▸ Exercise description:
Please filter the data down to the lines that include the word "stage" and copy them.

▸ Material provided:

--*--

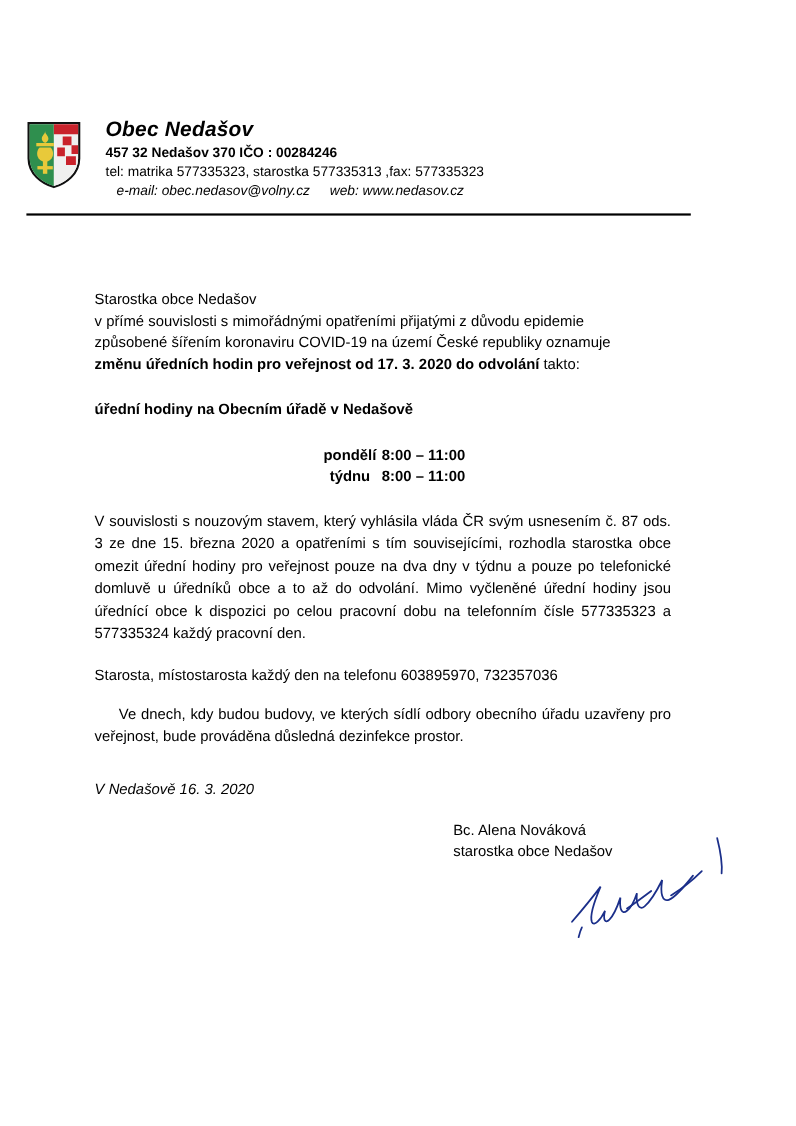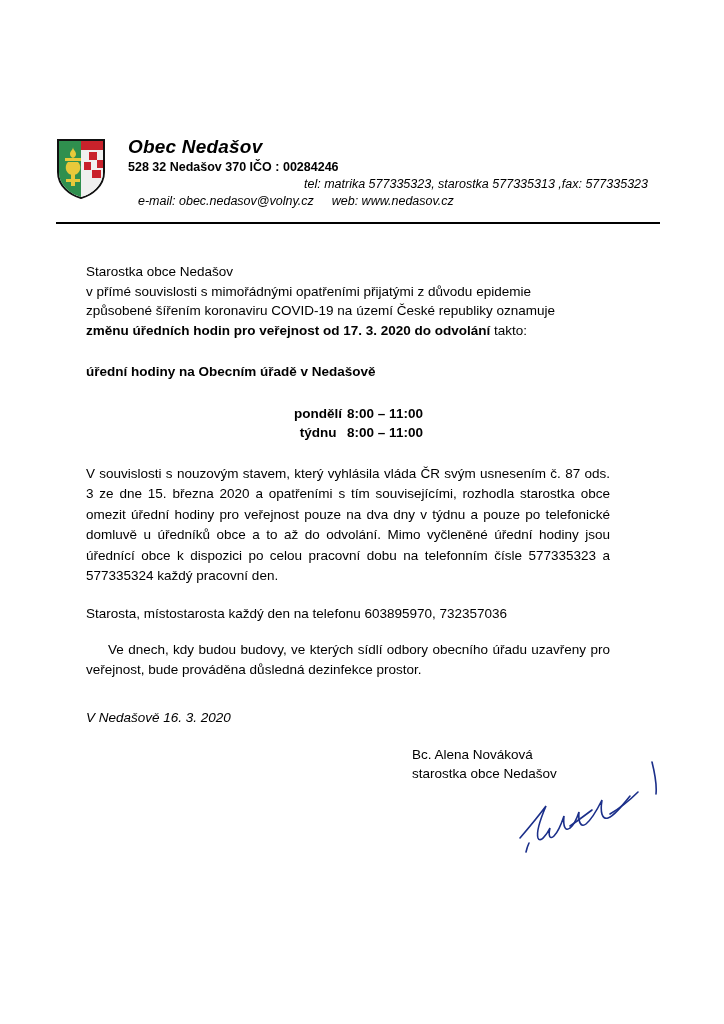--- a/index.html
+++ b/index.html
@@ -21,24 +21,23 @@
     top: 0; left: 0;
     width: 724px;
     height: 1024px;
     background: #ffffff;
   }
 
   
   .letterhead {
     position: absolute;
     top: 108px;
-    left: 56px;
+    left: 24px;
     width: 604px;
     height: 92px;
-    margin-top: 28px;
   }
 
   .crest {
     position: absolute;
     left: 0px;
     top: 2px;
     width: 50px;
     height: 62px;
   }
 
@@ -60,24 +59,22 @@
   .org-addr {
     font-size: 12.5px;
     line-height: 17px;
     margin: 1px 0 0 0;
   }
   .org-addr b {
     font-weight: bold;
   }
   .org-contact {
     font-size: 12.5px;
-    font-style: italic;
     line-height: 17px;
     margin: 0;
-    text-align: right;
   }
   .org-email {
     font-size: 12.5px;
     font-style: italic;
     line-height: 17px;
     margin: 0;
     padding-left: 10px;
   }
   .org-email .gap {
     display: inline-block;
@@ -209,21 +206,21 @@
           <rect x="9" y="20" width="16" height="3"></rect>
           <path d="M12,24 c-3,3 -3,8 0,11 c2,2 5,2 5,2 c0,0 3,0 5,-2 c3,-3 3,-8 0,-11 z"></path>
           <rect x="15" y="36" width="4" height="12"></rect>
           <rect x="10" y="41" width="14" height="3"></rect>
         </g>
       </svg>
     </div>
 
     <div class="head-text">
       <div class="org-name">Obec Nedašov</div>
-      <div class="org-addr"><b>528 32   Nedašov 370  IČO : 00284246</b></div>
+      <div class="org-addr"><b>457 32   Nedašov 370  IČO : 00284246</b></div>
       <div class="org-contact">tel: matrika 577335323, starostka  577335313 ,fax: 577335323</div>
       <div class="org-email">
         <span>e-mail: obec.nedasov@volny.cz</span><span class="gap"></span><span>web: www.nedasov.cz</span>
       </div>
     </div>
 
     <div class="rule"></div>
   </div>
 
   <div class="body-block">

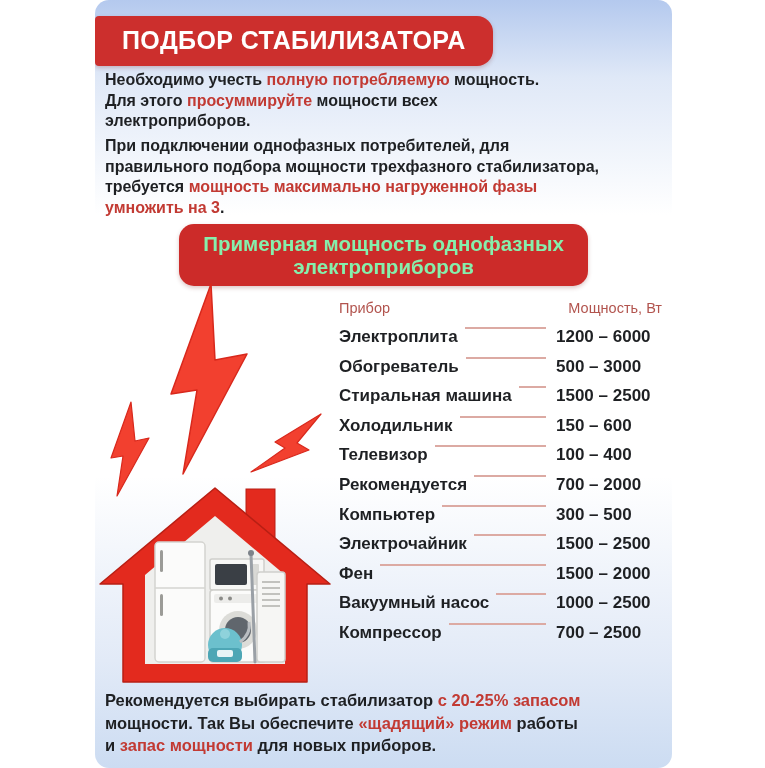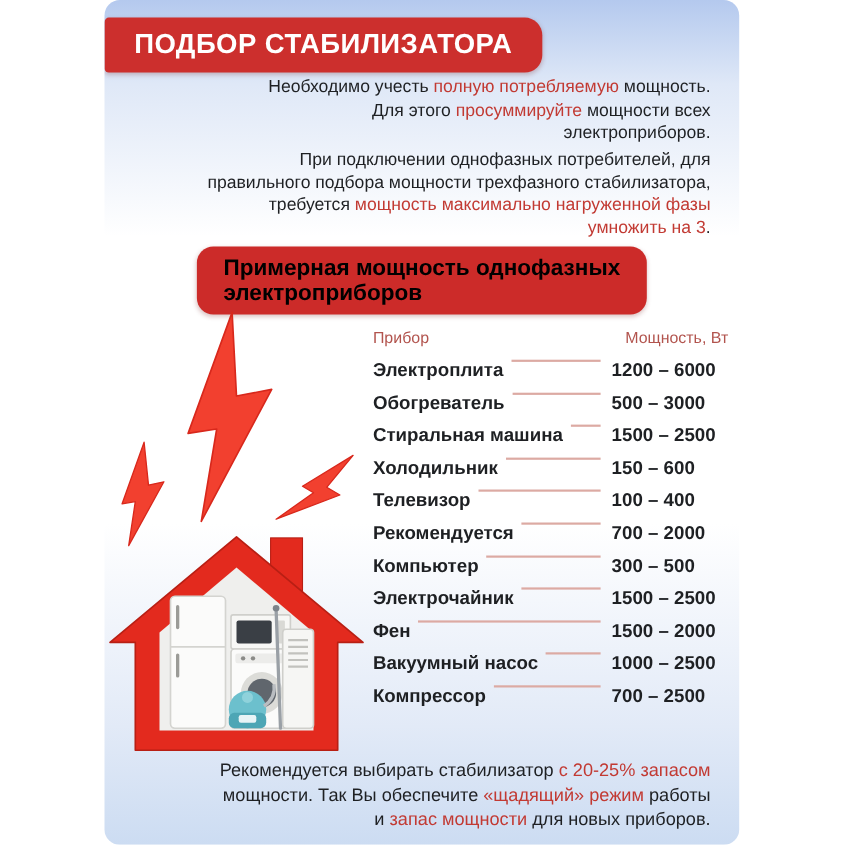--- a/index.html
+++ b/index.html
@@ -19,31 +19,31 @@
     position: absolute; top: 16px; left: 0;
     background: #cc2f2d;
     color: #ffffff;
     font-size: 25px; font-weight: 800; letter-spacing: 0.4px;
     padding: 10px 27px 11px 27px;
     border-radius: 4px 16px 16px 4px;
     box-shadow: 0 2px 4px rgba(120,30,30,0.25);
     white-space: nowrap;
   }
 
-  .para { position: absolute; left: 10px; right: 26px; text-align: right;
-    color: #1e2023; font-size: 16px; font-weight: 400; line-height: 20.5px; }
+  .para { position: absolute; left: 10px; right: 10px; text-align: left;
+    color: #1e2023; font-size: 16px; font-weight: 700; line-height: 20.5px; }
   .para .red { color: #c23a33; }
   .para-intro { top: 70px; }
   .para-phase { top: 136px; }
 
   .sub-banner {
     position: absolute; top: 224px; left: 0; right: 0;
     width: fit-content; margin: 0 auto;
     background: #cc2b29;
-    color: #000000; text-align: left;
+    color: #86efac; text-align: center;
     font-size: 20.5px; font-weight: 800; line-height: 23px;
     padding: 8px 24px;
     border-radius: 15px;
     box-shadow: 0 2px 4px rgba(120,30,30,0.25);
   }
 
   .illustration { position: absolute; left: 4px; top: 282px; }
 
   .power-table { position: absolute; left: 244px; top: 300px; right: 10px; }
   .pt-head { display: flex; justify-content: space-between;

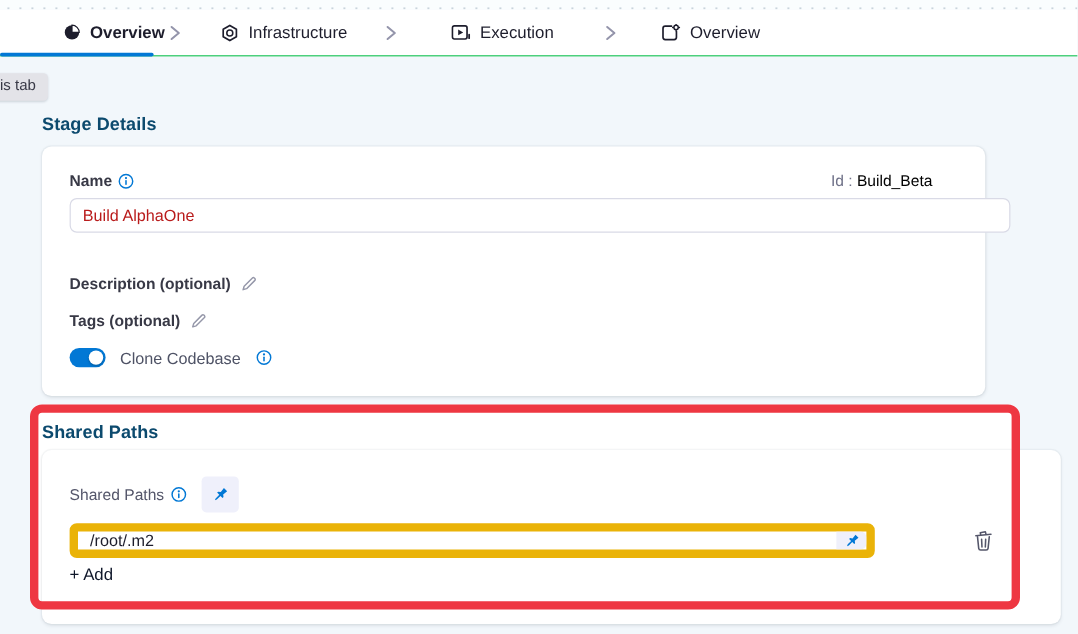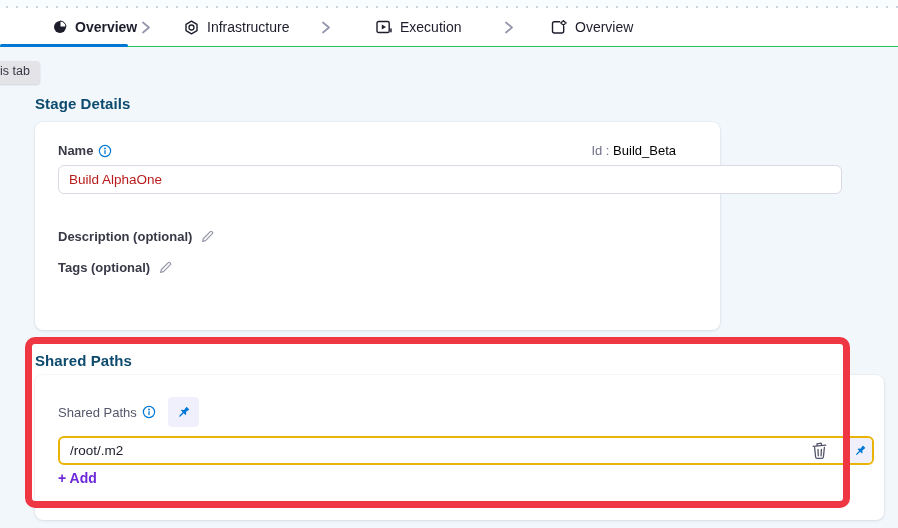--- a/index.html
+++ b/index.html
@@ -47,21 +47,21 @@
   .section-heading {
     position:absolute; font-size:15px; font-weight:700; color:#0c4a6e; letter-spacing:.1px;
   }
   .h-stage { left:35px; top:95px; }
   .h-shared { left:35px; top:352px; z-index:4; }
 
   .card {
     position:absolute; background:#fff; border-radius:8px;
     box-shadow:0 1px 3px rgba(40,50,70,.10), 0 0 0 1px rgba(40,50,70,.03);
   }
-  .card1 { left:35px; top:122px; width:685px; height:208px; }
+  .card1 { left:35px; top:122px; width:786px; height:208px; }
   .card2 { left:35px; top:375px; width:849px; height:145px; z-index:3; }
 
   .field-label { font-size:13px; font-weight:600; color:#383946; display:flex; align-items:center; gap:5px; }
   .soft-label  { font-size:13px; font-weight:400; color:#54566a; display:flex; align-items:center; gap:5px; }
 
   .name-row { position:absolute; left:23px; top:21px; }
   .id-row { position:absolute; right:44px; top:21px; font-size:13px; color:#6f7188; }
   .id-row a { color:#000000; text-decoration:none; }
 
   .text-input {
@@ -93,39 +93,39 @@
     position:absolute; left:25px; top:337px; width:825px; height:171px;
     border:7px solid #ee3742; border-radius:10px; z-index:6; pointer-events:none;
   }
 
   .sp-label-row { position:absolute; left:23px; top:22px; display:flex; align-items:center; }
   .pin-btn {
     margin-left:12px; width:31px; height:30px; background:#eff0fb; border:none; border-radius:4px;
     display:flex; align-items:center; justify-content:center; cursor:pointer;
   }
   .sp-input-wrap {
-    position:absolute; left:23px; top:61px; width:816px; height:29px;
-    border:2px solid #eab308; border-radius:6px; background:#fff;
+    position:absolute; left:23px; top:61px; width:671px; height:29px;
+    border:7px solid #eab308; border-radius:6px; background:#fff;
     display:flex; overflow:hidden;
   }
   .sp-input-wrap input {
     flex:1; border:none; outline:none; font-family:"Liberation Sans",sans-serif;
     font-size:13.5px; color:#1d1d2c; padding:0 10px; background:transparent;
   }
   .pin-seg {
     width:25px; display:flex; align-items:center; justify-content:center;
     background:#eff0fb; cursor:pointer; border-radius:0 5px 5px 0;
   }
   .trash-btn {
     position:absolute; left:771px; top:62px; width:26px; height:26px;
     background:none; border:none; cursor:pointer; display:flex; align-items:center; justify-content:center;
   }
   .add-link {
-    position:absolute; left:23px; top:95px; font-size:14px; font-weight:700;
-    color:#6d28d9; text-decoration:none; cursor:pointer;text-align:center;
+    position:absolute; left:23px; top:95px; font-size:14px; font-weight:400;
+    color:#0f172a; text-decoration:none; cursor:pointer;text-align:center;
   }
 
   .info-i { display:inline-flex; }
   svg { display:block; }
 </style>
 </head>
 <body>
 
 <div class="stage">
 
@@ -232,20 +232,33 @@
 
     <div class="tags-row field-label">
       <span>Tags (optional)</span>
       <span style="margin-left:3px;">
         <svg width="15" height="15" viewBox="0 0 15 15">
           <path d="M2.6 12.4 l.85-2.9 6.9-6.9 a1.05 1.05 0 0 1 1.5 0 l.55.55 a1.05 1.05 0 0 1 0 1.5 l-6.9 6.9 z" fill="none" stroke="#9597a9" stroke-width="1.2" stroke-linejoin="round"></path>
         </svg>
       </span>
     </div>
 
+    <div class="toggle-row">
+      <div class="toggle">
+        <div class="knob"></div>
+      </div>
+      <span style="font-size:13.5px; color:#4f5366;">Clone Codebase</span>
+      <span class="info-i">
+        <svg width="14" height="14" viewBox="0 0 14 14">
+          <circle cx="7" cy="7" r="5.6" fill="none" stroke="#0278d5" stroke-width="1.2"></circle>
+          <circle cx="7" cy="4.4" r="0.95" fill="#0278d5"></circle>
+          <rect x="6.35" y="6.1" width="1.3" height="4.1" rx="0.6" fill="#0278d5"></rect>
+        </svg>
+      </span>
+    </div>
   </div>
 
   <div class="hl-fill"></div>
 
   <div class="section-heading h-shared">Shared Paths</div>
 
   <div class="card card2">
 
     <div class="sp-label-row">
       <span class="soft-label">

--*--

▸ Solution:
   .h-stage { left:35px; top:95px; }
 <div class="stage">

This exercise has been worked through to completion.